The Science of Today's Spring Equinox

Spring is off to a warm start.

(Image credit: © Tatiana Morozova | Dreamstime.com)

Today is the first day of spring in the Northern Hemisphere. Though no guarantee of gorgeous weather that's not too hot and not too cold, the Earth's position relative to the sun says it's officially time for the birds to start chirping.

The first day of spring arrives on varying dates (from March 19-21) in different years for two reasons: Our year is not exactly an even number of days; and Earth's slightly noncircular orbit, plus the gravitational tug of the other planets, constantly changes our planet's orientation to the sun from year to year.

At each equinox, the sun crosses Earth's equator, making night and day of approximately equal length on most of the planet. At the equator, the sun is directly overhead at noon on either equinox. However, day and night are not exactly equal on the date of the equinoxes. For instance, at higher latitudes in the Northern Hemisphere, the "equal day and night" occurs a few days before the spring equinox, while in the Southern Hemisphere that date comes after the March equinox, according to the National Weather Service. [Earth's Equinoxes & Solstices (Infographic)]

As we orbit the sun, the part of the night sky that's in our view changes. A given star sets about 4 minutes earlier each night, amounting to a change of two hours over the course of a month. In winter, this means that we're looking at stars that during the summer were in our daytime sky, overwhelmed of course by the glare of the sun. Since we complete a circle around the sun every year, the stars of summer, such as those in the Big Dipper, are always the stars of summer. [In Photos: 10 Amazing Moon Facts]

During summer on the top half of Earth, our planet is actually farther from the sun than during winter, a fact owing to our non-circular orbit around the sun. The difference is about 3 million miles (5 million kilometers), and it makes a difference in radiant heat received by the entire Earth of nearly 7 percent. But the difference is more than made up for by the longer days in the Northern Hemisphere summer with the sun higher in the sky.

Mercury: This orb is an oddball when it comes to seasons. Its highly elliptical orbit and the fact that the planet rotates three times about its axis during two of its years mean at some longitudes the sun would appear to rise and then gradually increase in apparent size as it slowly moves toward the zenith, according to NASA. Then the sun would take a pause, briefly reverse its path and then resume its trek toward the horizon (and as such appearing gradually smaller). That makes it difficult to identify when one season ends and the next begins. [All about Mercury]
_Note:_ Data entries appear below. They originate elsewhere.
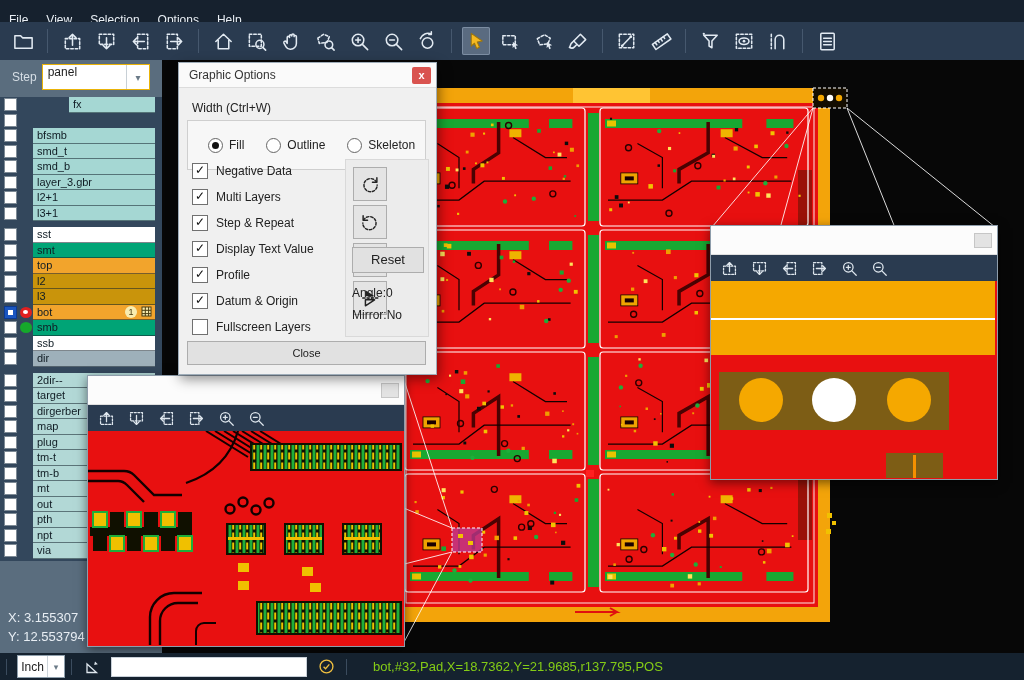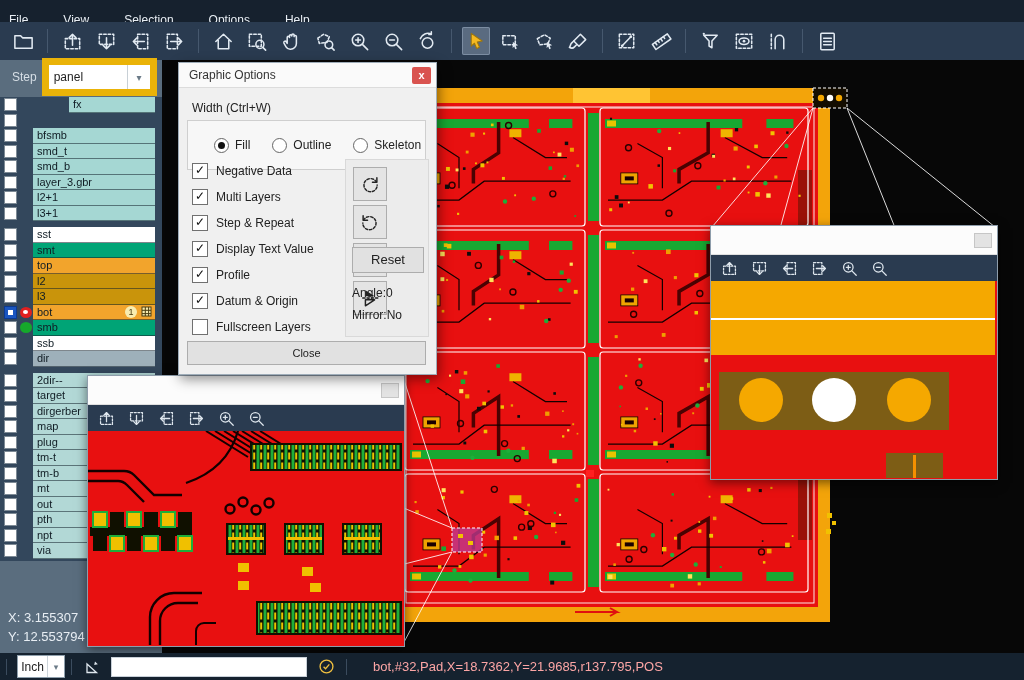--- a/index.html
+++ b/index.html
@@ -1,36 +1,36 @@
 <!DOCTYPE html>
 <html><head>
 <meta charset="utf-8">
 <style>
   html,body{margin:0;padding:0;background:#333;}
   .app{position:relative;width:1024px;height:680px;overflow:hidden;
        font-family:"Liberation Sans",sans-serif;font-size:12px;
        background:#070707;user-select:none;}
   
   .menubar{position:absolute;left:0;top:0;width:1024px;height:40px;
-           background:#16212e;display:flex;align-items:center;color:#e8eef4;gap:17px;}
+           background:#16212e;display:flex;align-items:center;color:#e8eef4;}
   .menu-item{padding:3px 9px;cursor:default;}
   .menu-item u{text-decoration:underline;}
   
   .toolbar{position:absolute;left:0;top:22px;width:1024px;height:38px;
            background:#2a3b50;display:flex;align-items:center;padding-left:6px;box-sizing:border-box;}
   .tb-btn{width:28px;height:28px;margin:0 3px;display:flex;align-items:center;justify-content:center;
           color:#e2eaf2;border-radius:2px;}
   .tb-btn.active{background:#5a6b80;box-shadow:inset 0 0 0 1px #7c8da2;}
   .tb-sep{width:1px;height:24px;background:#46586e;margin:0 7px;}
   .tb-btn svg{width:23px;height:23px;}
   
   .sidebar{position:absolute;left:0;top:60px;width:162px;height:593px;background:#5a6d7e;}
   .step-row{position:absolute;left:0;top:0;width:162px;height:34px;display:flex;align-items:center;
             padding:0 12px;box-sizing:border-box;color:#d7dfe6;gap:5px;}
-  .step-select{flex:1;height:24px;background:#fff;border:7px solid #eab308;display:flex;align-items:center;
+  .step-select{flex:1;height:24px;background:#fff;border:1px solid #eab308;display:flex;align-items:flex-start;
                color:#222;font-size:12px;gap:44px;}
   .step-select .val{flex:1;padding-left:5px;}
   .step-select .chev{width:22px;height:100%;border-left:1px solid #c8d0d6;display:flex;align-items:center;
                      justify-content:center;color:#6b7b88;font-size:10px;}
   .layers{position:absolute;left:0;top:37px;width:162px;background:#33475c;padding-bottom:2px;}
   .layer-row{display:flex;align-items:center;height:15.5px;}
   .layer-cb{width:11px;height:11px;background:#fff;border:1px solid #7d8a95;margin-left:4px;flex:none;}
   .layer-cb.sel{background:#1a56c0;border-color:#0c3a90;display:flex;align-items:center;justify-content:center;}
   .layer-cb.sel i{display:block;width:5px;height:5px;background:#fff;}
   .layer-ind{width:15px;height:15px;flex:none;margin-left:1px;display:flex;align-items:center;justify-content:center;}
@@ -58,21 +58,21 @@
   .pv-btn svg{width:19px;height:19px;}
   
   .dialog{position:absolute;left:178px;top:62px;width:257px;height:311px;background:#f0f0f0;
           border:1px solid #9fadb9;box-shadow:2px 4px 12px rgba(0,0,0,.45);color:#222;}
   .dlg-title{height:24px;background:#fafafa;border-bottom:1px solid #dcdcdc;display:flex;align-items:center;
              padding-left:10px;font-size:12px;color:#333;}
   .dlg-close{position:absolute;right:5px;top:4px;width:19px;height:17px;background:#d9534f;color:#fff;
              font-size:11px;font-weight:bold;text-align:center;line-height:16px;border-radius:2px;}
   .dlg-widthlabel{position:absolute;left:13px;top:38px;font-size:12px;}
   .dlg-radiobox{position:absolute;left:8px;top:57px;width:239px;height:50px;background:#f7f7f7;
-                border:1px solid #cfcfcf;display:flex;align-items:center;padding-left:26px;box-sizing:border-box;}
+                border:1px solid #cfcfcf;display:flex;align-items:center;padding-left:20px;box-sizing:border-box;}
   .radio{display:flex;align-items:center;gap:6px;margin-right:22px;}
   .radio .rb{width:13px;height:13px;border-radius:50%;background:#fff;border:1px solid #666;position:relative;flex:none;}
   .radio .rb.on:after{content:"";position:absolute;left:3px;top:3px;width:7px;height:7px;border-radius:50%;background:#111;}
   .dlg-checks{position:absolute;left:13px;top:100px;display:flex;flex-direction:column;gap:11px;}
   .chk{display:flex;align-items:center;gap:8px;height:15px;}
   .chk .cb{width:14px;height:14px;background:#fff;border:1px solid #707070;font-size:12px;line-height:13px;
            text-align:center;color:#111;flex:none;}
   .xf-panel{position:absolute;left:166px;top:96px;width:84px;height:178px;background:#ececec;border:1px solid #d9d9d9;
             box-sizing:border-box;}
   .xf-grid{position:absolute;left:7px;top:7px;width:70px;display:flex;flex-wrap:wrap;gap:4px;}
@@ -1219,16 +1219,16 @@
       </svg>
     </span>
     <input class="cmd-input" value="" style="">
     <span class="sb-ico">
       <svg width="17" height="17" viewBox="0 0 18 18" fill="none" stroke="#f0c040" stroke-width="1.4">
         <circle cx="9" cy="9" r="6.8"></circle>
           <path d="M5.9 9.3l2.1 2.1 4-4.6"></path>
       </svg>
     </span>
     <span class="sb-sep"></span>
-    <span class="sb-info" style="color:#fca5a5;padding-left:12px;">bot,#32,Pad,X=18.7362,Y=21.9685,r137.795,POS</span>
+    <span class="sb-info" style="color:#84cc16;padding-left:12px;">bot,#32,Pad,X=18.7362,Y=21.9685,r137.795,POS</span>
   </div>
 
 </div>
 
 </body></html>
Mars: The red planet's distance from the sun varies between 1.64 and 1.36 astronomical units, where 1 AU is the distance between the sun and Earth. That large variation, along with its tilt as Mars spins on its axis, means some extreme seasonal shifts. When closest to the sun, Mars' north pole experiences winter, plunging to bone-chilling temperatures so icy that carbon dioxide (the primary chemical in the Martian atmosphere) freezes and falls to the ground.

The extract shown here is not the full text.